In this section, we will go over basic writing principles for EDA and preparing your Jupyter Notebooks for creating a report output.
4.8.1. EDA Writing Principles#
Many people are familiar with the Scientific Method, which formulates a cyclical workflow for performing science. This process involves:
Making preliminary observations and reading prior research;
Formulating hypotheses based on these observations and research;
Designing and performing experiments to test these hypotheses;
Evaluating the results collected from the experiments;
Making conclusions based on the results, which cycles back into the first step.
In scientific research papers, these phases formulate into sections for the report. Initial observations, prior research, and hypotheses form an Introduction section. The experiments performed form a Methods section, and its results form a Results section. Following this, the conclusions reached from the results form a Discussion section.
Data science, being an offshoot of science, benefits from this workflow as well. However, EDA reports follow a modified structure, placing less emphasis on the methods and requiring less rigor for introduction and discussion sections. Because of this, EDA reports are not typically published but rather can form a piece of a larger work.
Here, we will go over some of the sections of EDA in-depth, and how to write them.
Introduction#
The introduction of the EDA should answer, at the very least, the following questions:
Where did you get the data from?
What are your guiding questions throughout this process?

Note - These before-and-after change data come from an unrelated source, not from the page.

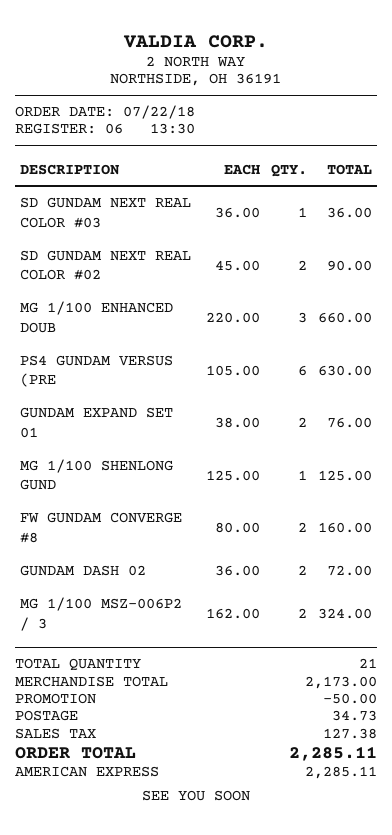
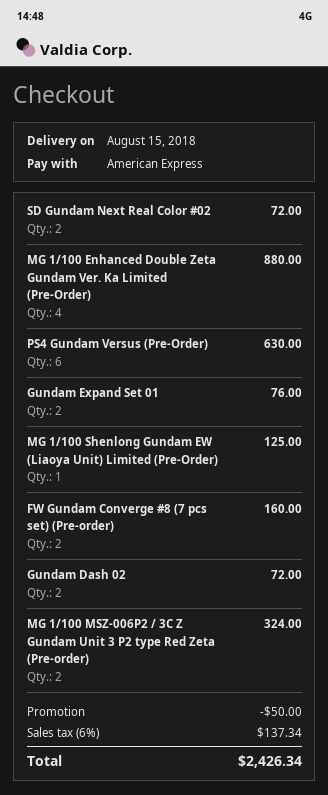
SD GUNDAM NEXT REAL COLOR #03: 1 for 36.00 -> none
SD GUNDAM NEXT REAL COLOR #02: 2 for 90.00 -> 2 for 72.00
MG 1/100 ENHANCED DOUB: 3 for 660.00 -> 4 for 880.00
shipping: 34.73 -> none
tax: 127.38 -> 137.34
total: 2285.11 -> 2426.34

Why did you form these questions?
The introduction section can also include, especially for reports that are made more visible to the public, some background on the topic in general so as to help readers without prior knowledge of the subject get more understanding as to what the topic is about and why it is important. This means incorporating preliminary observations and looking into prior research if possible.
Data Preparation#
You undoubtedly had to perform some previous data manipulation to get to the basic analysis portion of your EDA. While you do not need to include any code in your EDA report or include basic preprocessing like removing N/A values, you should highlight any methods you took that are atypical, such as transformation to make new variables. The rationale for doing this is also important in this section.
In other words, this section should answer:
What did you do to the data that is notable?
Why did you do it?
Results#
Rather than have a methods section where you introduce the tests and plots that you made, it is better to segment these aspects together as you go through the results. One framework you can take through this is to go through each of your results, or alternatively, each of the features you found to have striking results. This framework would lend itself to a sub-structure as follows:
Feature title
Feature description
Important result
Plots and tests to back up your result
Interpretations of the result
Next feature title…
This is likely to be the most important section of your report, so put as much effort into it as possible. Make sure it is polished and that your rationale and results make sense.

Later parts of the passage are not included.